Urban Legends: Bloody Mary (2005)

Posted by Mrs Giggles on August 26, 2008 in 4 Oogies, Film Reviews, Genre: Horror & Monster

Urban Legends: Bloody Mary (2005)
Urban Legends: Bloody Mary (2005)

Main cast: Kate Mara (Samantha Owens), Robert Vito (David Owens), Tina Lifford (Grace Taylor), Ed Marinaro (Bill Owens), Michael Coe (Buck Jacoby), Lillith Fields (Mary Banner), Nancy Everhard (Pam Owens), Audra Lea Keener (Heather Thompson), and Don Shanks (Coach Jacoby)
Director: Mary Lambert

Urban Legends: Bloody Mary has nothing to do with the actual Urban Legends franchise. The people behind the movie figure that it will move faster off the Blockbuster shelves if they put “Urban Legends” in the title. Mary Lambert directed the awful Pet Sematary movies and the campy fun movie The In Crowd, and Urban Legends: Bloody Mary is somewhere in-between those two kinds of movies. For a straight-to-video movie, it surprisingly lacks T&A except in a scene where a character is watching an adult movie, which would disappoint some people. But at the same time, it is a watchable movie with decent acting and a death scene that actually makes me laugh.

Samantha Owens and her two friends are in trouble with the football team of her school when Samantha writes in the school paper of how football players often get credits just because they show up at football practice, a special treatment that she feels is unfair to other students. One night when these three ladies have a slumber party and talk about the Bloody Mary urban legend – if you peel an apple before a mirror and says Bloody Mary three times, she’ll show up and it’s time to party. Samantha sleepily mentions Bloody Mary three times as she falls asleep. The wind blows ominously outside. Next thing everyone knows, the three ladies are missing. They show up the day after, claiming to have no memory of what happened.
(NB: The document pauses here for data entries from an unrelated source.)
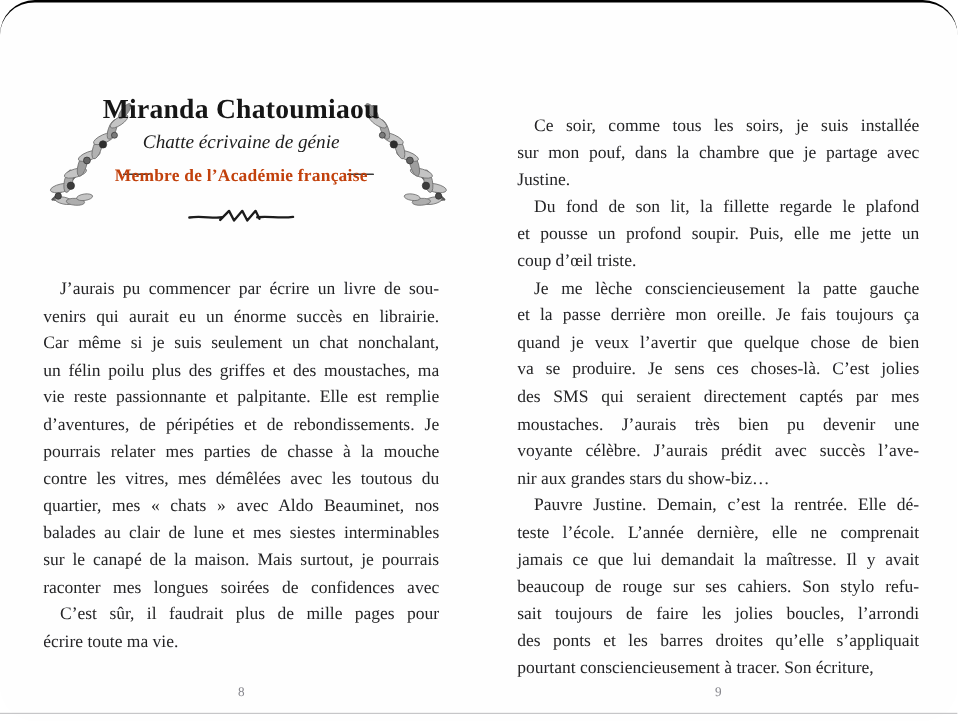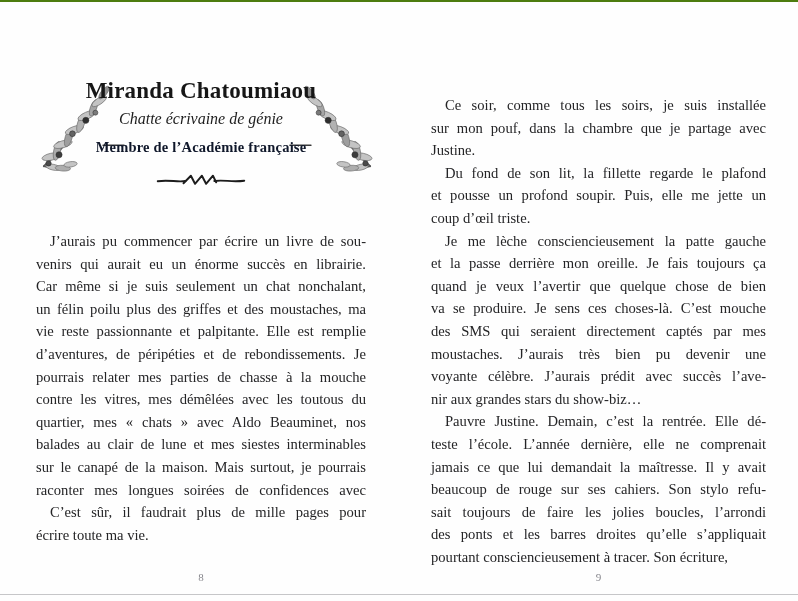"Miranda Chatoumiaou" .spread { border-radius: none -> 29px; border-top: 2px solid #4d7c0f -> 2px solid #000000 }
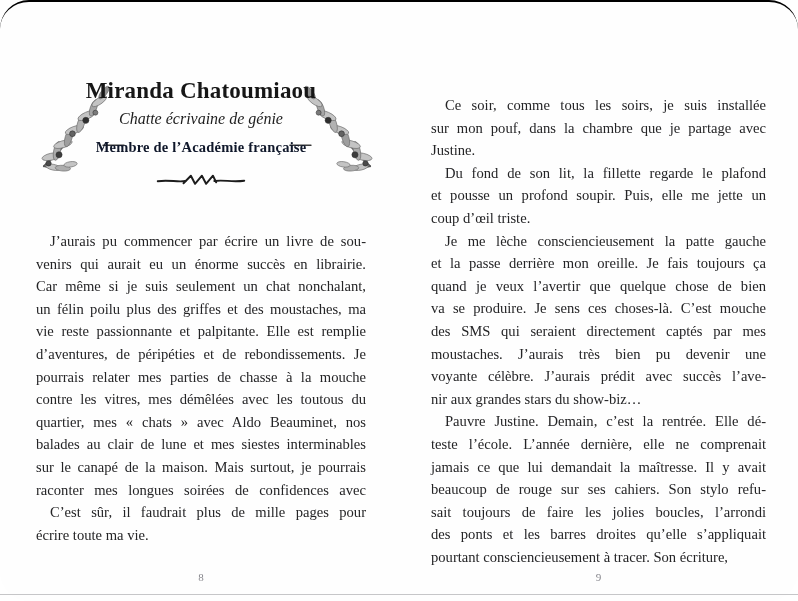"Membre de l’Académie française" .heading-affiliation { color: #0f172a -> #c2410c }
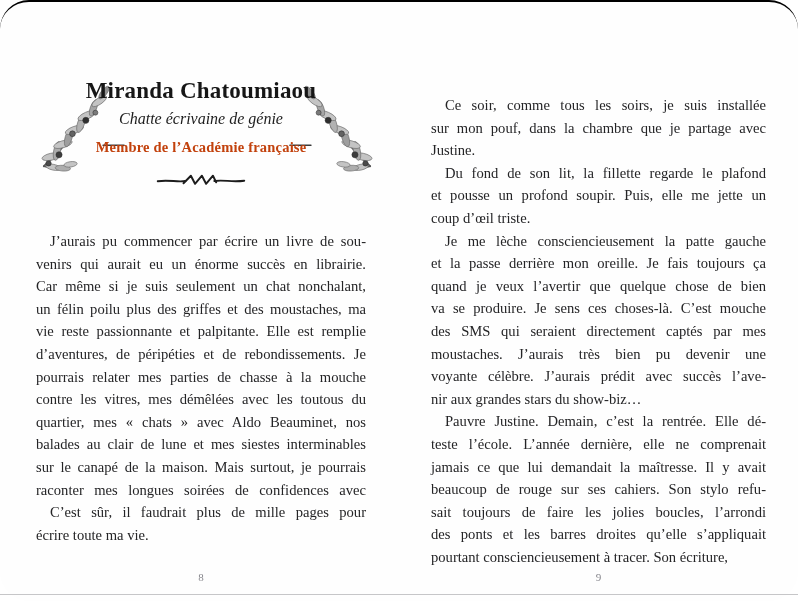"va se produire. Je sens" div.line { text: mouche -> jolies }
Actually, they do: they wake up in the basement of an abandoned building (thankfully not raped or harmed in any way) and Samantha suspects that the football players are behind this prank. It’s a harmless if embarrassing prank, surely, until these players start to drop dead one by one in ways popularized by urban legends and Samantha actually becomes the main suspect of the angry football players!

With her brother David’s reluctant help (there goes any chances of sex scenes so sorry, horndogs, you have to look elsewhere), Sam learns that thirty years ago, the same pranks happened to three women. However, one of them, Mary Banner, didn’t drink the drugged punch her football player prom date offered her. When she runs, the date chases her to the high school basement where she falls and hurts her head. Thinking that she is dead (she isn’t – she’s just unconscious), the date dumps her body in a chest and locks it, sealing the doom of Mary. It seems like Mary is now out for revenge and the football players and some of their hangers-on that die are related to the same people that caused the death of Mary thirty years ago. Can Sam solve the mystery and help poor Mary find her peace?

The character of Grace Taylor, the sole surviving victim of the prank thirty years ago, steals the show as a perpetually-high woman with big hair (looking exactly like Melanie B of the Spice Girls, only twenty years older) with an attitude. However, Sam is an intelligent heroine on her own right and she carries the movie well. The movie has plenty of high school clichés so it is not surprising that the jocks are nasty and the nerds are cool. Even the scares in this movie are rather clichéd and the question of which person in Sam’s acquaintance used to be Mary’s boyfriend is easy to predict, but the movie nonetheless moves along at a lively pace, delivering appropriate thrilling moments on cue and, failing that, delivering some funny scenes that work, such as the scene where one football player learns too late never to answer nature’s call on an electric fence. At the end of the day, this movie does well at what it is supposed to do – entertain me – and therefore I find it a pleasant find among the video rack. It is certainly better than the previous sequel. Think of it as a better kind of B-grade movie that will entertain very well as long as you don’t expect too much from a straight-to-video low budget horror film.